This is a page that curates AI-related papers published worldwide. All content here is summarized using Google Gemini and operated on a non-profit basis. Copyright for each paper belongs to the authors and their institutions; please make sure to credit the source when sharing.
This paper proposes a novel method, Direct-Align, to address two key challenges: the computational cost of existing methods that directly align diffusion models with human preferences and the need for continuous offline compensation model adaptation. Direct-Align reduces the computational cost of the multi-step denoising process by defining a noise dictionary and effectively recovering the original image at all time steps through interpolation.
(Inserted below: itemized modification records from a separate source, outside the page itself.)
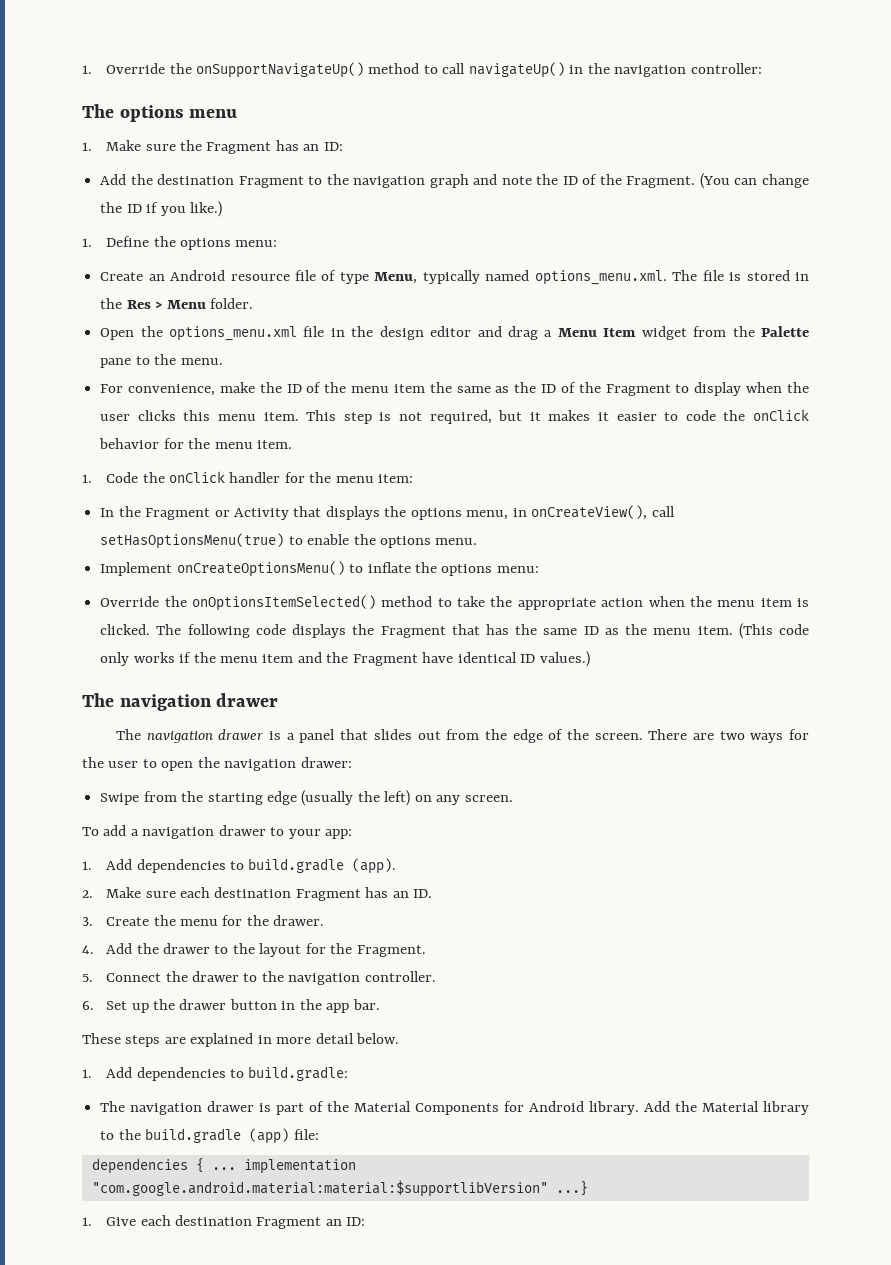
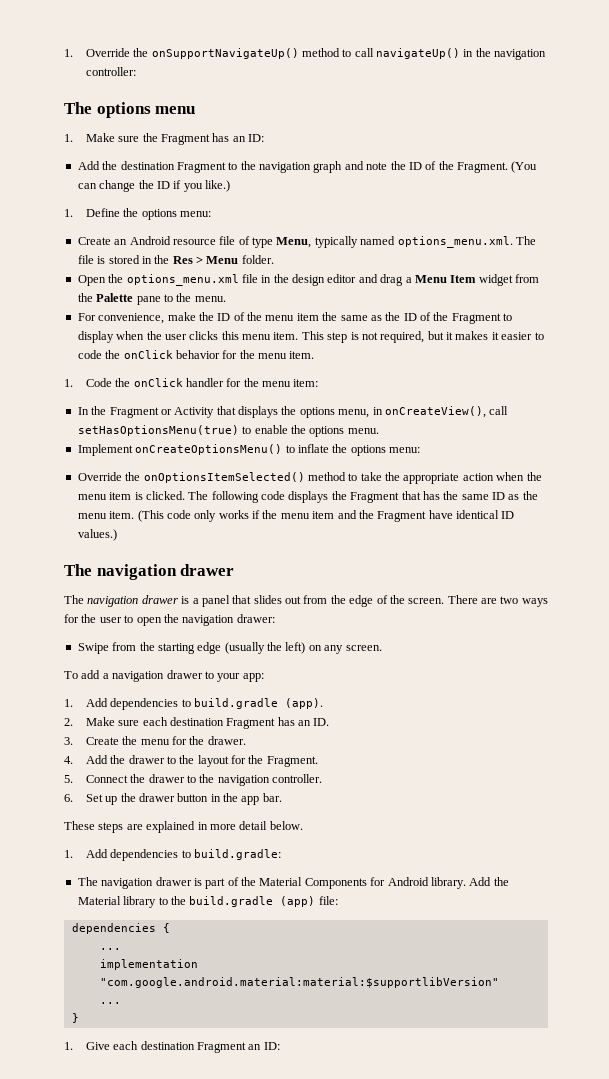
- dependencies { ... implementation "com.google.android.material:material:$supportlibVersion" ...}
+ dependencies {
+ ...
+ implementation "com.google.android.material:material:$supportlibVersion"
+ ...
+ }

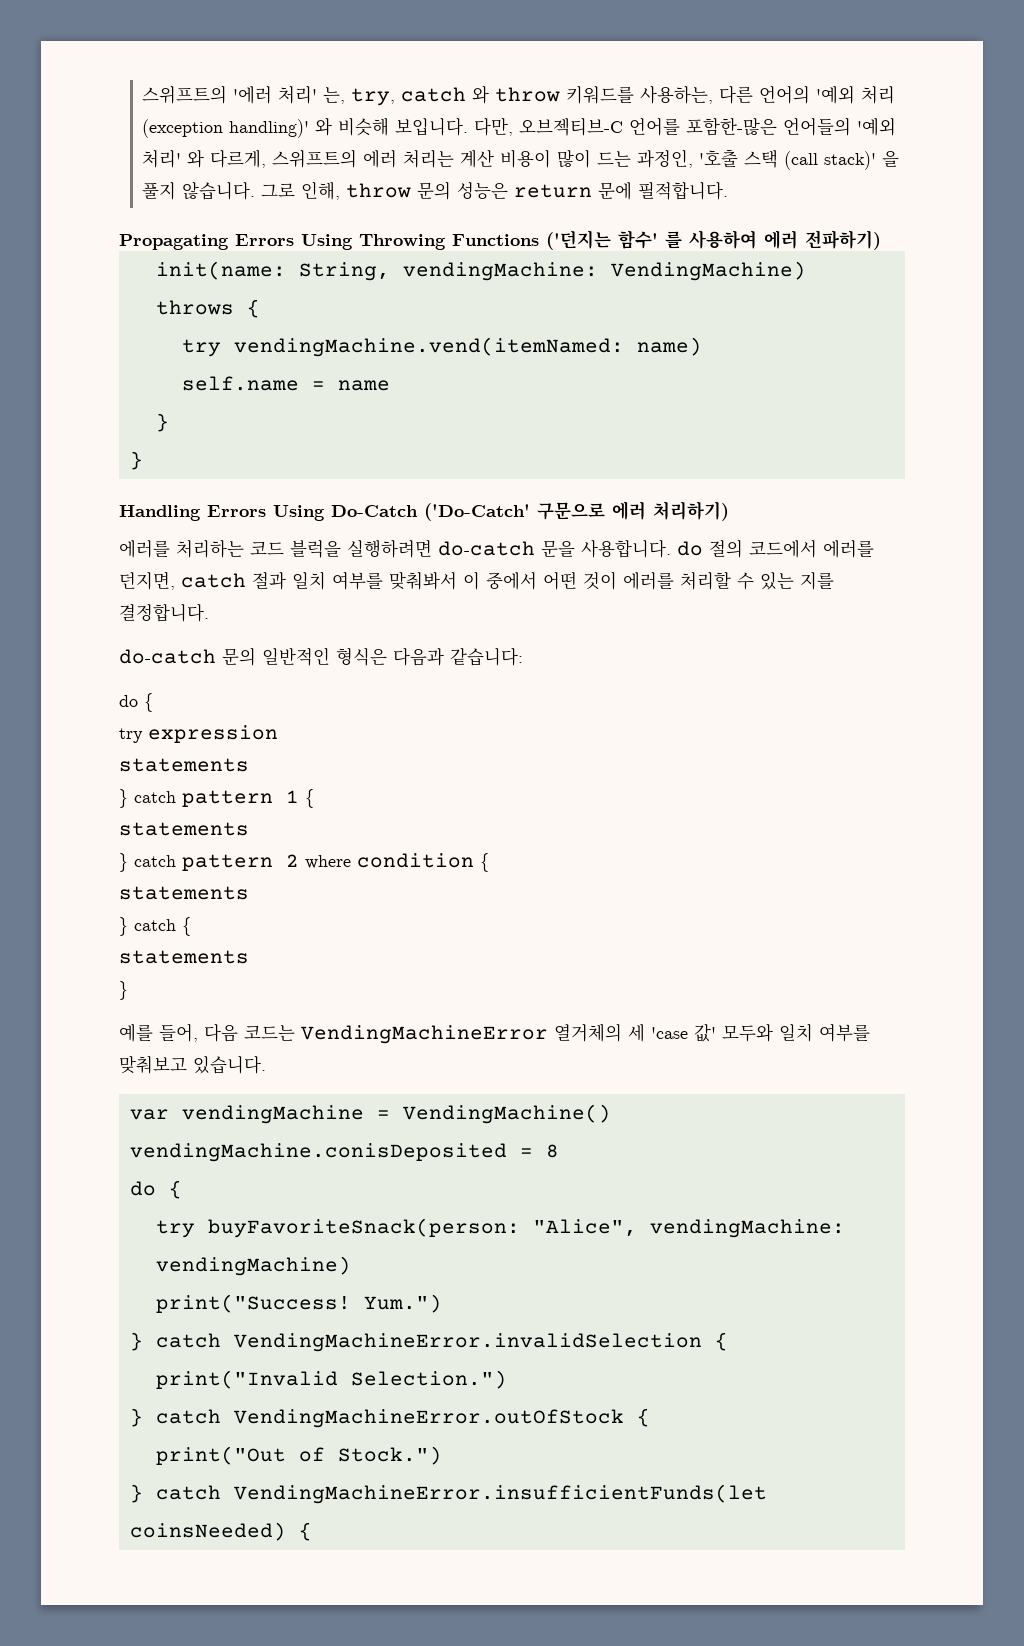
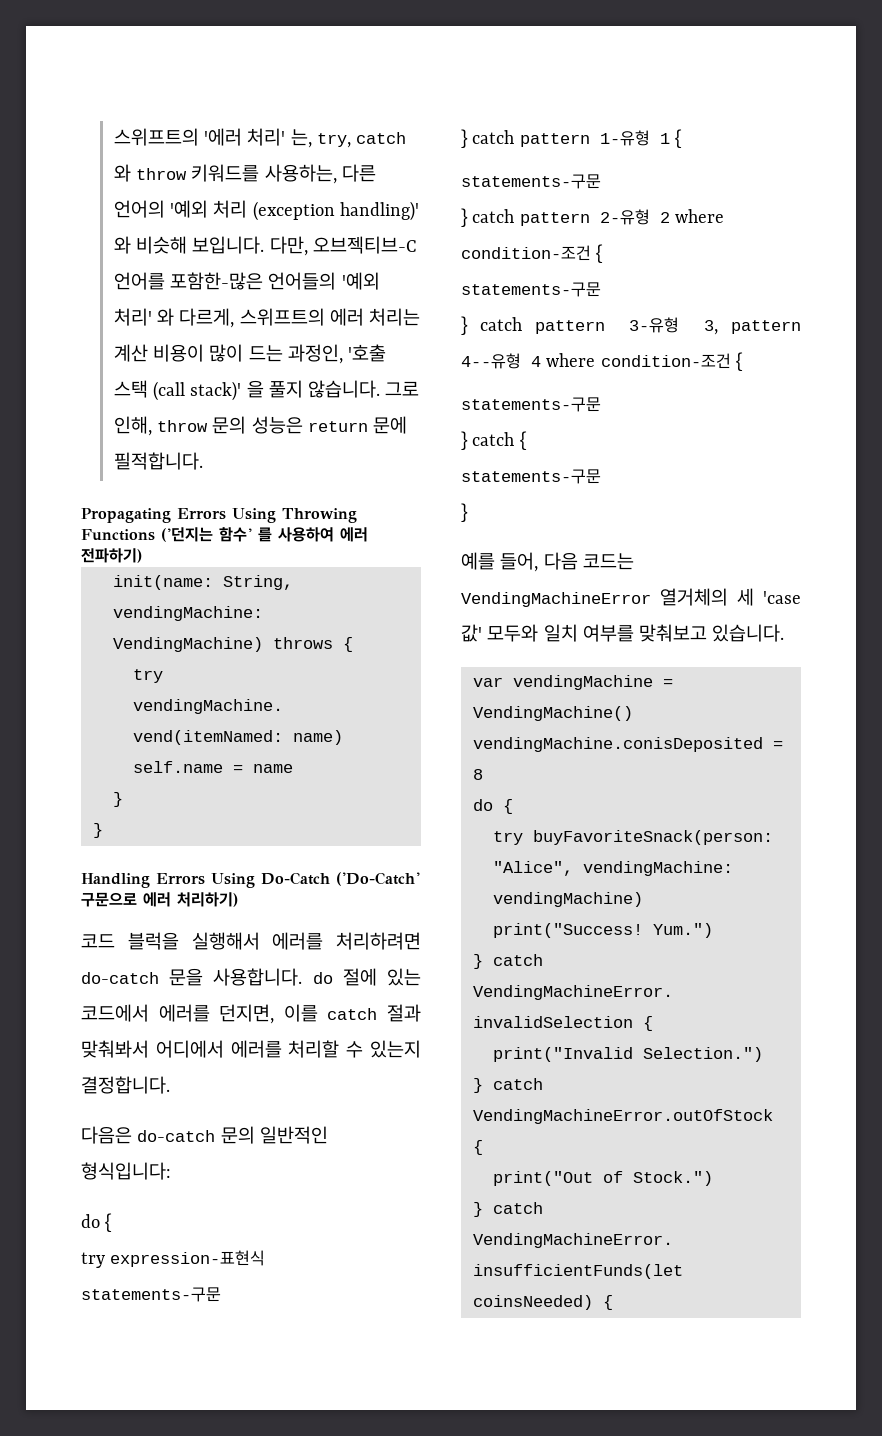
- 에러를 처리하는 코드 블럭을 실행하려면 do-catch 문을 사용합니다. do 절의 코드에서 에러를 던지면, catch 절과 일치 여부를 맞춰봐서 이 중에서 어떤 것이 에러를 처리할 수 있는 지를 결정합니다.
+ 코드 블럭을 실행해서 에러를 처리하려면 do-catch 문을 사용합니다. do 절에 있는 코드에서 에러를 던지면, 이를 catch 절과 맞춰봐서 어디에서 에러를 처리할 수 있는지 결정합니다.
- do-catch 문의 일반적인 형식은 다음과 같습니다:
+ 다음은 do-catch 문의 일반적인 형식입니다:
  do {
- try expression
- statements
- } catch pattern 1 {
- statements
- } catch pattern 2 where condition {
- statements
+ try expression-표현식
+ statements-구문
+ } catch pattern 1-유형 1 {
+ statements-구문
+ } catch pattern 2-유형 2 where condition-조건 {
+ statements-구문
+ } catch pattern 3-유형 3, pattern 4--유형 4 where condition-조건 {
+ statements-구문
  } catch {
- statements
+ statements-구문

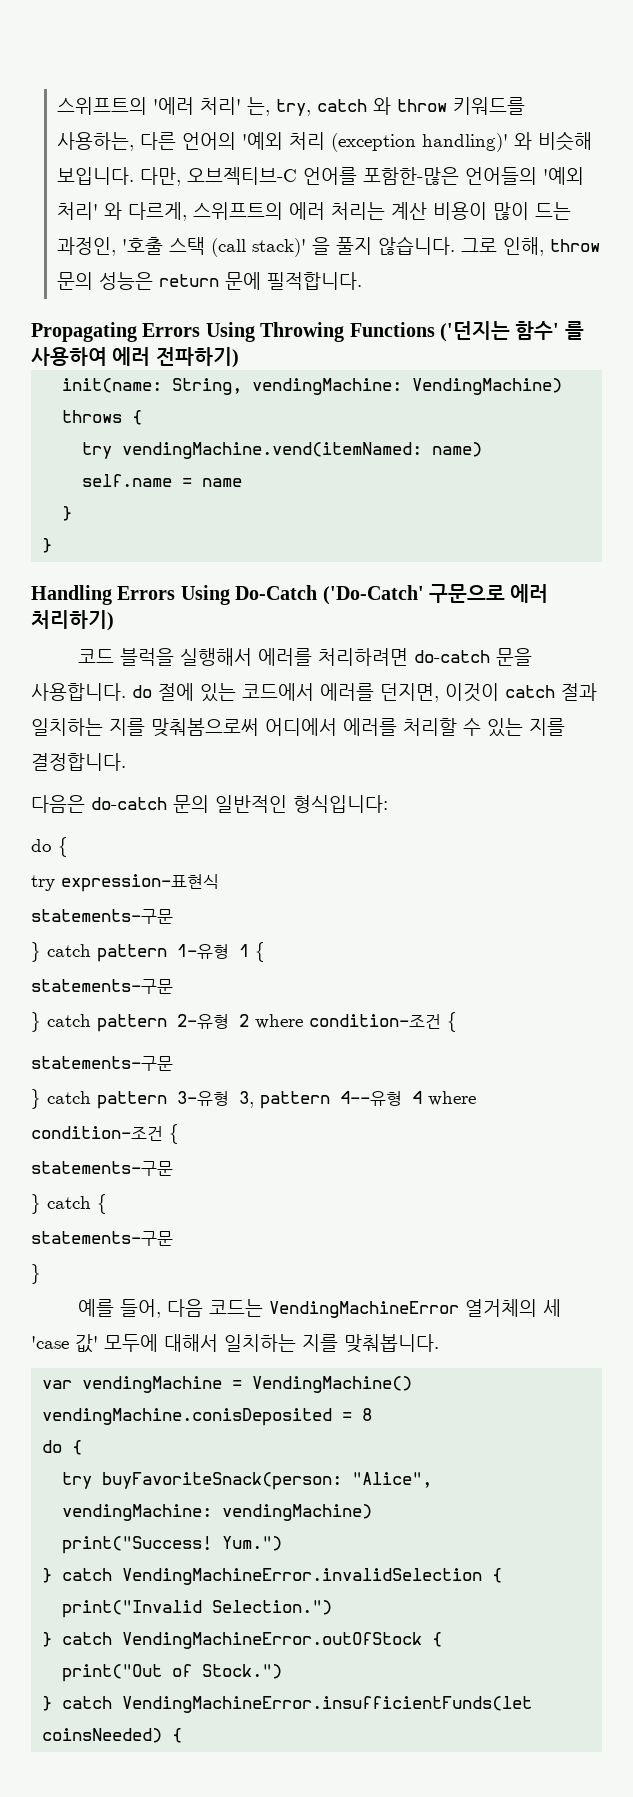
- 코드 블럭을 실행해서 에러를 처리하려면 do-catch 문을 사용합니다. do 절에 있는 코드에서 에러를 던지면, 이를 catch 절과 맞춰봐서 어디에서 에러를 처리할 수 있는지 결정합니다.
+ 코드 블럭을 실행해서 에러를 처리하려면 do-catch 문을 사용합니다. do 절에 있는 코드에서 에러를 던지면, 이것이 catch 절과 일치하는 지를 맞춰봄으로써 어디에서 에러를 처리할 수 있는 지를 결정합니다.
- 예를 들어, 다음 코드는 VendingMachineError 열거체의 세 'case 값' 모두와 일치 여부를 맞춰보고 있습니다.
+ 예를 들어, 다음 코드는 VendingMachineError 열거체의 세 'case 값' 모두에 대해서 일치하는 지를 맞춰봅니다.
Furthermore, it introduces Semantic Relative Preference Optimization (SRPO), which uses text-conditional cues as compensation. This reduces the reliance on offline compensation fine-tuning by adjusting the compensation online based on positive and negative prompt reinforcement. Consequently, fine-tuning the FLUX model improves the realism and aesthetic quality of human evaluation criteria by more than threefold.
Takeaways, Limitations
•
Takeaways:
◦
A new method (Direct-Align) is presented to effectively solve the computational cost problem of multi-step denoising process.
◦
We present an online compensation adjustment method (SRPO) that reduces the dependence on fine-tuning offline compensation models.
◦
Significantly improves the realism and aesthetic quality of the FLUX model.
•
Limitations:
◦
Further research is needed on the generalization performance of the proposed method.
◦
Since the results are for a specific model (FLUX), verification of applicability to other diffusion models is required.
◦
SRPO's high dependence on text-conditional signals may affect its performance depending on the quality of the text description.